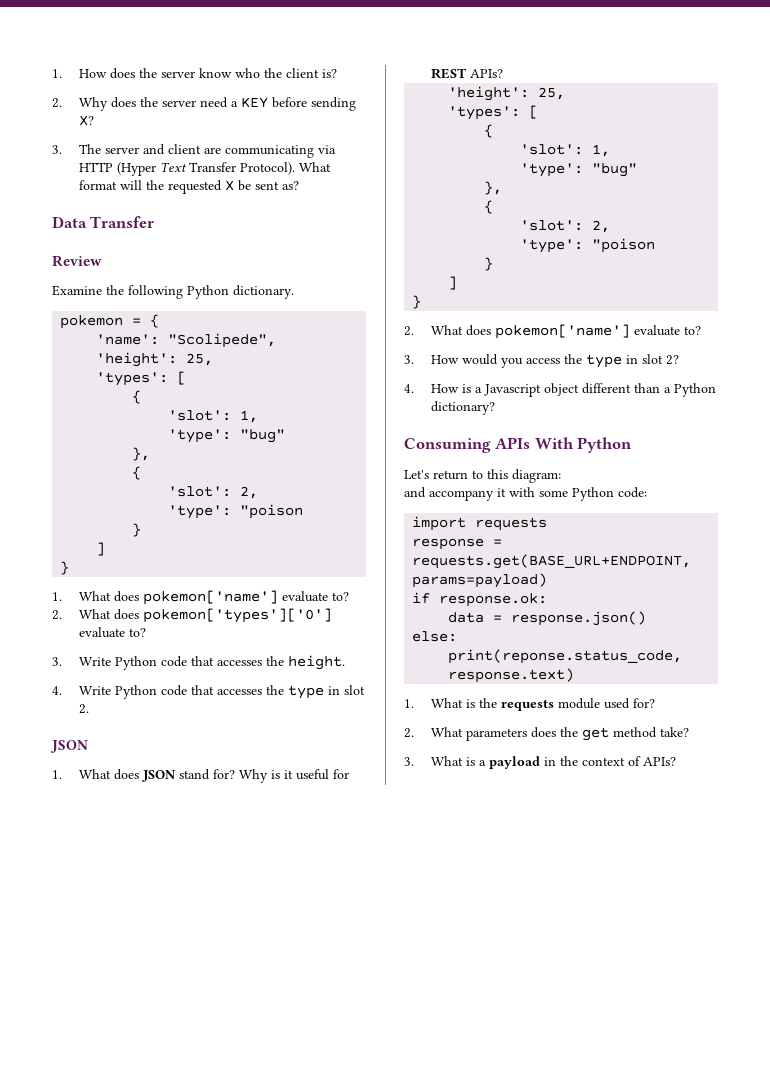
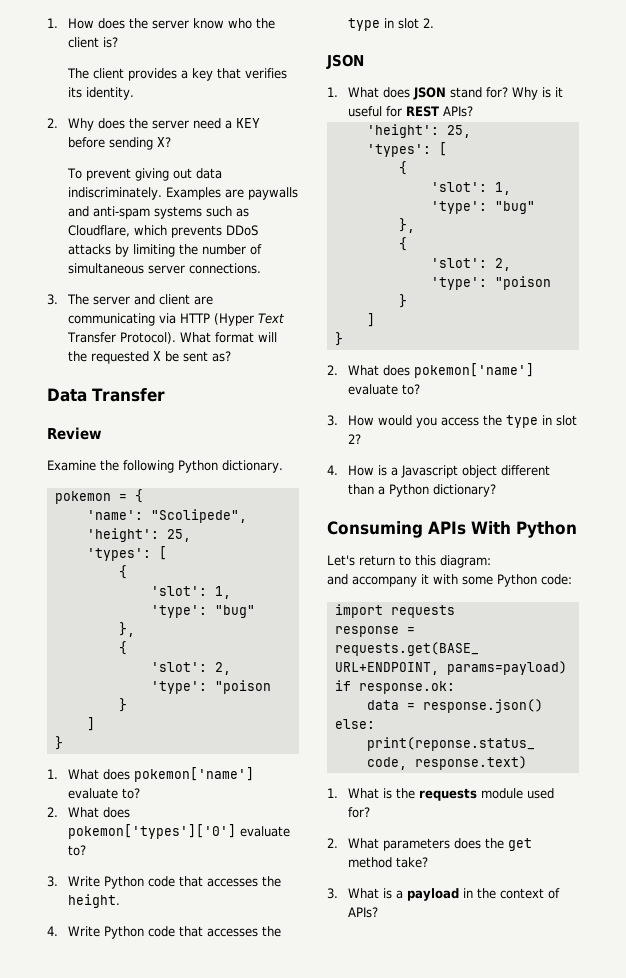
(338, 73) none -> [66,68,287,81] [67,87,134,100] // The client provides a key that verifies its identity.
(95, 120) none -> [66,168,222,181] [67,187,298,200] [67,206,249,219] [67,225,258,238] [67,244,262,257] [67,263,261,274] // To prevent giving out data indiscriminately. Examples are paywalls and anti-spam systems such as Cloudflare, which prevents DDoS attacks by limiting the number of simultaneous server connections.

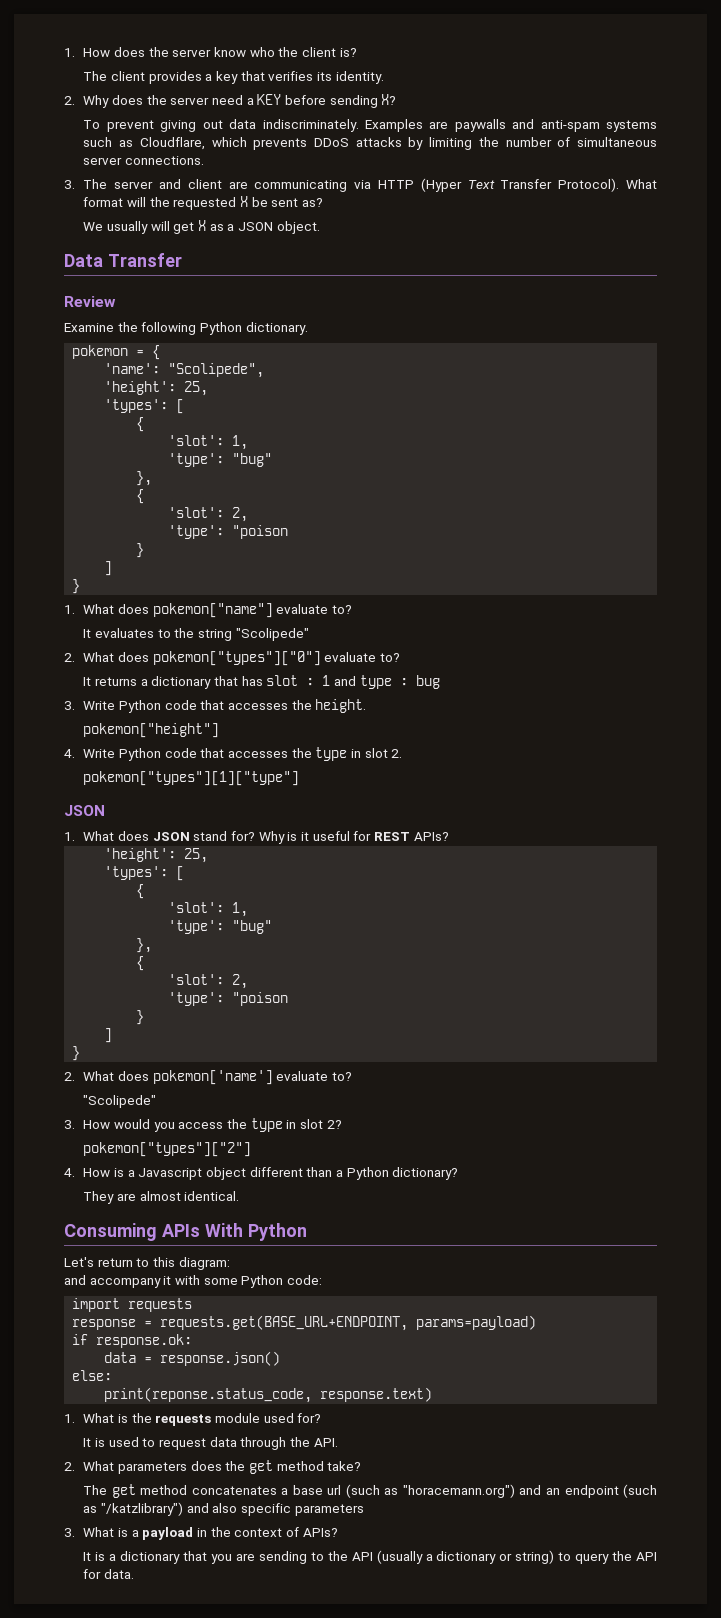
(231, 356) none -> [83,220,320,234] // We usually will get X as a JSON object.
[133,767,254,782] [67,788,140,799] [47,807,130,818] [67,824,290,839] [67,845,86,856] pokemon['name'] evaluate to? // 2. What does pokemon['types']['0'] evaluate to? -> [152,603,352,618] [83,628,309,641] [64,651,400,666] [83,675,440,689] pokemon["name"] evaluate to? // It evaluates to the string "Scolipede" // 2. What does pokemon["types"]["0"] evaluate to? // It returns a dictionary that has slot : 1 and type : bug
(120, 901) none -> [83,723,220,738] // pokemon["height"]
(434, 23) none -> [83,771,300,786] // pokemon["types"][1]["type"]
(420, 389) none -> [83,1095,157,1108] // "Scolipede"
(361, 439) none -> [83,1142,252,1157] // pokemon["types"]["2"]
(496, 490) none -> [83,1191,240,1204] // They are almost identical.
(370, 812) none -> [83,1437,338,1450] // It is used to request data through the API.
(428, 862) none -> [83,1484,657,1498] [83,1502,364,1516] // The get method concatenates a base url (such as "horacemann.org") and an endpoint (such as "/katzlibrary") and also specific parameters
(378, 912) none -> [83,1550,657,1564] [83,1569,135,1579] // It is a dictionary that you are sending to the API (usually a dictionary or string) to query the API for data.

What to work on:
Copy the data exactly. Any picture it contains is to be omitted.

Task output:
(338, 73) none -> [66,68,287,81] [67,87,134,100] // The client provides a key that verifies its identity.
(95, 120) none -> [66,168,222,181] [67,187,298,200] [67,206,249,219] [67,225,258,238] [67,244,262,257] [67,263,261,274] // To prevent giving out data indiscriminately. Examples are paywalls and anti-spam systems such as Cloudflare, which prevents DDoS attacks by limiting the number of simultaneous server connections.

(231, 356) none -> [83,220,320,234] // We usually will get X as a JSON object.
[133,767,254,782] [67,788,140,799] [47,807,130,818] [67,824,290,839] [67,845,86,856] pokemon['name'] evaluate to? // 2. What does pokemon['types']['0'] evaluate to? -> [152,603,352,618] [83,628,309,641] [64,651,400,666] [83,675,440,689] pokemon["name"] evaluate to? // It evaluates to the string "Scolipede" // 2. What does pokemon["types"]["0"] evaluate to? // It returns a dictionary that has slot : 1 and type : bug
(120, 901) none -> [83,723,220,738] // pokemon["height"]
(434, 23) none -> [83,771,300,786] // pokemon["types"][1]["type"]
(420, 389) none -> [83,1095,157,1108] // "Scolipede"
(361, 439) none -> [83,1142,252,1157] // pokemon["types"]["2"]
(496, 490) none -> [83,1191,240,1204] // They are almost identical.
(370, 812) none -> [83,1437,338,1450] // It is used to request data through the API.
(428, 862) none -> [83,1484,657,1498] [83,1502,364,1516] // The get method concatenates a base url (such as "horacemann.org") and an endpoint (such as "/katzlibrary") and also specific parameters
(378, 912) none -> [83,1550,657,1564] [83,1569,135,1579] // It is a dictionary that you are sending to the API (usually a dictionary or string) to query the API for data.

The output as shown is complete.